3.2) AOM Controlled Vocabulary for Livestock Meta-analysus (master_codes$AOM)

table_name<-"AOM"
aom<-copy(master_codes[[table_name]])
descrip_aom<-field_descriptions[Table==table_name,unique(Table_Description)]
fields_aom<-field_descriptions[Table==table_name,.(Field,Field_Description)]

NA

Fields in the AOM table:

DT::datatable(fields_aom, options = list(pageLength = 5))

3.3) Animal Diet Harmonization (master_codes$ani_diet)

table_name <- "ani_diet"
ani_diet <- copy(master_codes[[table_name]])

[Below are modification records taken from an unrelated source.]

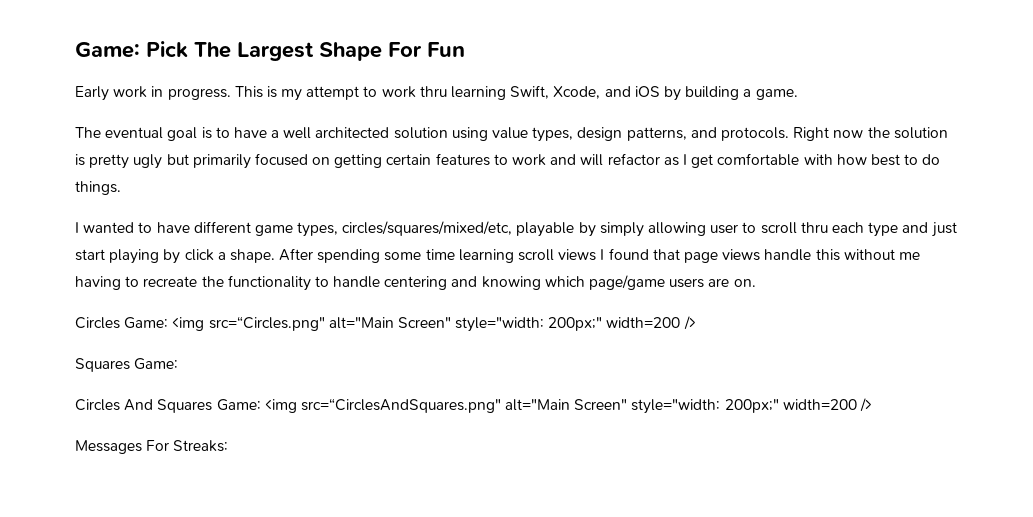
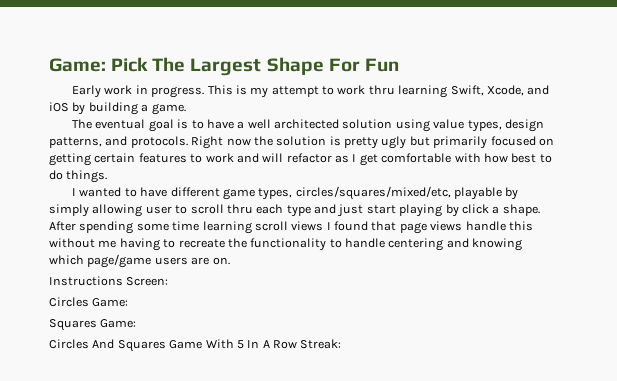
(756, 283) none -> [49,276,169,286] // Instructions Screen:
[172,316,696,332] <img src=“Circles.png" alt="Main Screen" style="width: 200px;" width=200 /> -> (129, 302) none
[216,398,873,414] [75,440,229,454] Game: <img src=“CirclesAndSquares.png" alt="Main Screen" style="width: 200px;" width=200 /> // Messages For Streaks: -> [169,339,342,349] Game With 5 In A Row Streak:

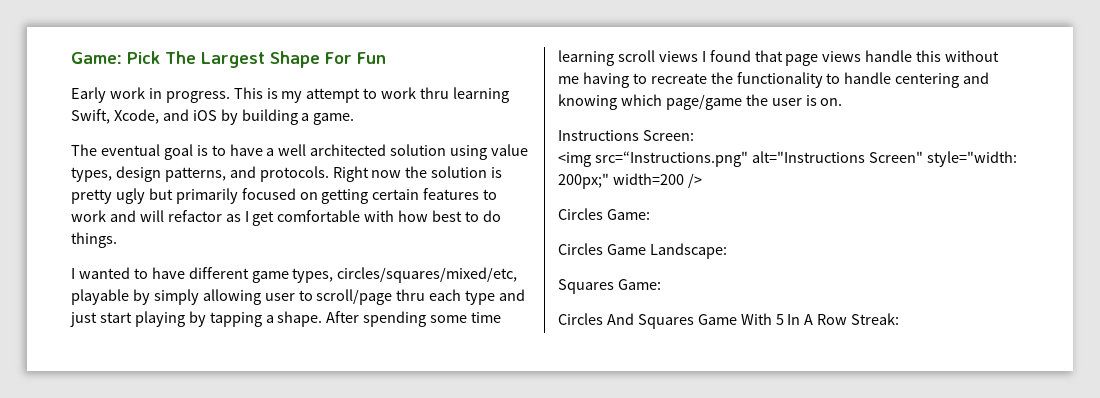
[190,204,224,214] scroll -> [316,289,393,305] scroll/page
[461,204,489,214] click -> [209,312,262,327] tapping
[154,257,210,265] users are -> [745,94,817,106] the user is
(169, 281) none -> [558,151,1017,167] [558,173,702,189] // <img src=“Instructions.png" alt="Instructions Screen" style="width: 200px;" width=200 />
(129, 302) none -> [558,243,727,259] // Circles Game Landscape:

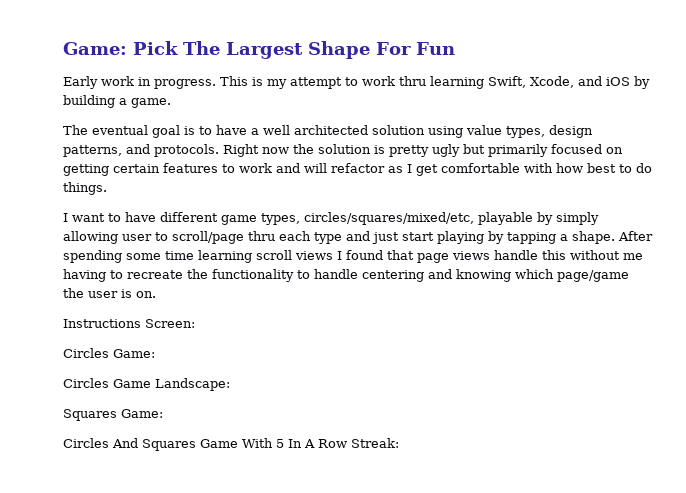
[78,267,130,279] wanted -> [72,213,105,222] want
[558,151,1017,167] [558,173,702,189] // <img src=“Instructions.png" alt="Instructions Screen" style="width: 200px;" width=200 /> -> (195, 323) none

descrip_ani <- field_descriptions[Table == table_name, unique(Table_Description)]
fields_ani  <- field_descriptions[Table == table_name, .(Field, Field_Description)]

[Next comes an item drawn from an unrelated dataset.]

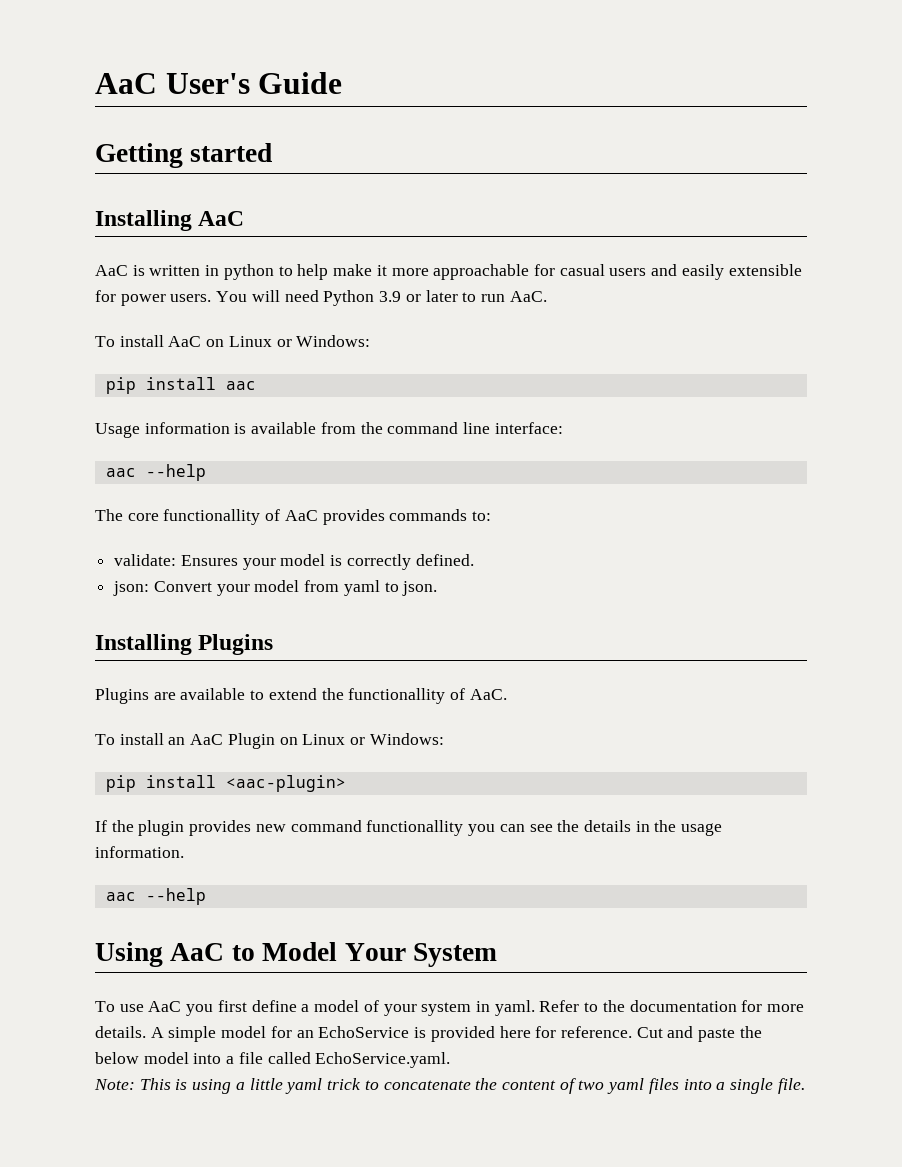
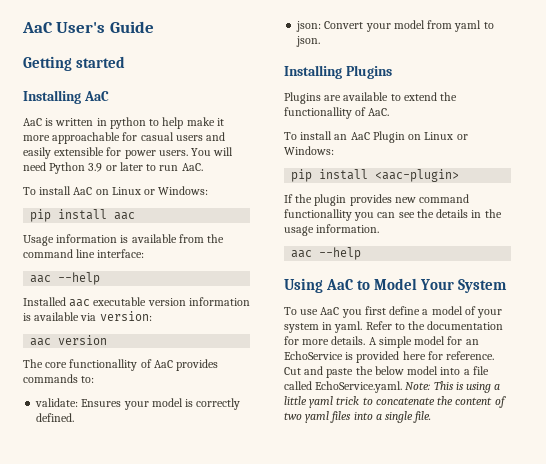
(206, 472) none -> [23,297,250,307] [23,311,152,321] [30,335,108,346] // Installed aac executable version information is available via version: // aac version
(451, 1060) // -> (403, 387) none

# Remove depreciated columns
depreciated <- fields_ani[grepl("Depreciated legacy column", Field_Description), Field]
ani_diet[, (depreciated) := NULL]

The ani_diet table of the era_master_sheet describes and harmonizes the names of animal diet ingredients. These harmonized names are used to replace free text entries from the extraction templates and are used to create entries in the AOM vocabularly for feed ingredients.

Fields in the animal diet harmonization (ani_diet) table:

DT::datatable(fields_ani, options = list(pageLength = 5))

4) Prepare Feed Data

The ERA dataset is divided into multiple tables. We focus on those describing feed nutritional composition, feed digestibility, and bibliographic references.

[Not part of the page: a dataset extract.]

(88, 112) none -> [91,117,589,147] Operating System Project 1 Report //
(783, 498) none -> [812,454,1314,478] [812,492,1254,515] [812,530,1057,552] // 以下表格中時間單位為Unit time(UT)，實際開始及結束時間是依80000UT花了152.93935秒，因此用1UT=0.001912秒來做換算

4.1) Nutritional Composition (mastercodes$Animals.Diet.Comp)

We are primarily interested in feed ingredients’ nutritional composition, stored in the Animals.Diet.Comp table.

table_name <- "Animals.Diet.Comp"
diet_nutrition <- livestock_data[[table_name]]

descrip_nut <- field_descriptions[Table == table_name, unique(Table_Description)]
fields_nut  <- field_descriptions[Table == table_name, .(Field, Field_Description)]

This table contains information about the nutritional composition of entire animal diets, ingredient groups or individual ingredients.

Fields in the diet_nutrition (Animals.Diet.Comp) table:

DT::datatable(fields_nut, options = list(pageLength = 5))

4.1.1) Clean and Filter the Nutrition Data

We want data only for individual feed ingredients (not entire diets or composite items), and we only want measured values (not estimated).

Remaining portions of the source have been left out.